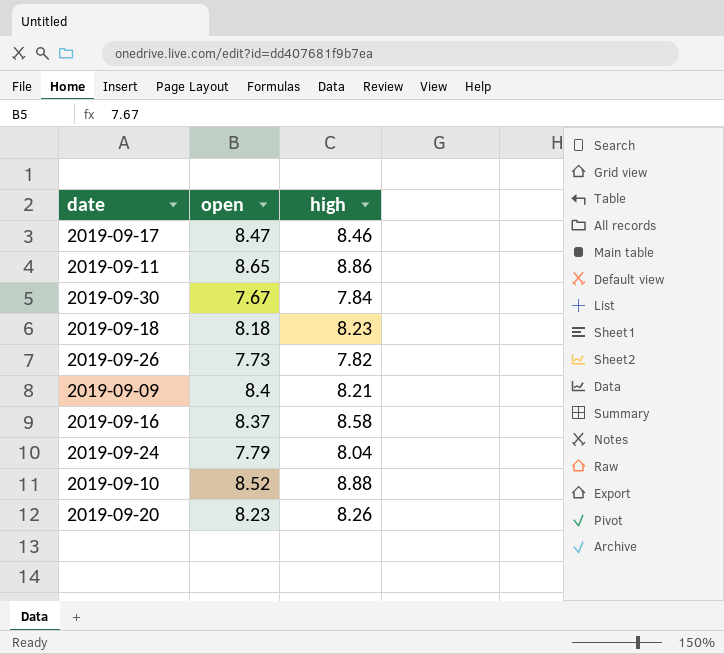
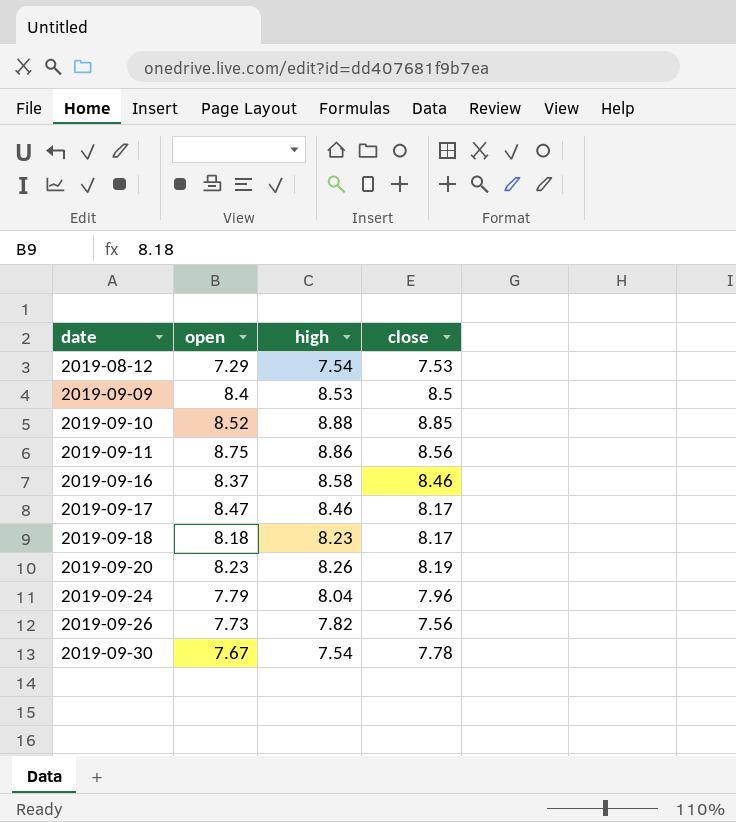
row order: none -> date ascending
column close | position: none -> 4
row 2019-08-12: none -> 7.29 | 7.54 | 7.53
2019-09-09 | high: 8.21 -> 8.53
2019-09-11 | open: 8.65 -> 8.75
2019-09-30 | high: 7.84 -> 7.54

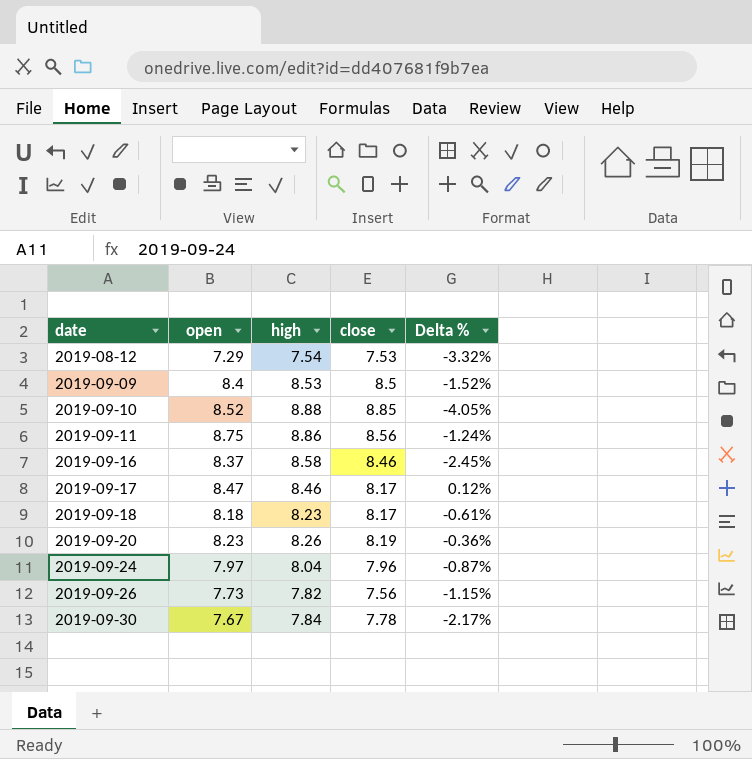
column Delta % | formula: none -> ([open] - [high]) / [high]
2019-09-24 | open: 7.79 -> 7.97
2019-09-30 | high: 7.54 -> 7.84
-------
Try it: Take the line containing "2019-09-09 | high: 8.21 -> 8.53" as the first line and the last line of the data above as the final one, and output exactly the lines between them, inclusive, with no pictures.

Result:
2019-09-09 | high: 8.21 -> 8.53
2019-09-11 | open: 8.65 -> 8.75
2019-09-30 | high: 7.84 -> 7.54

column Delta % | formula: none -> ([open] - [high]) / [high]
2019-09-24 | open: 7.79 -> 7.97
2019-09-30 | high: 7.54 -> 7.84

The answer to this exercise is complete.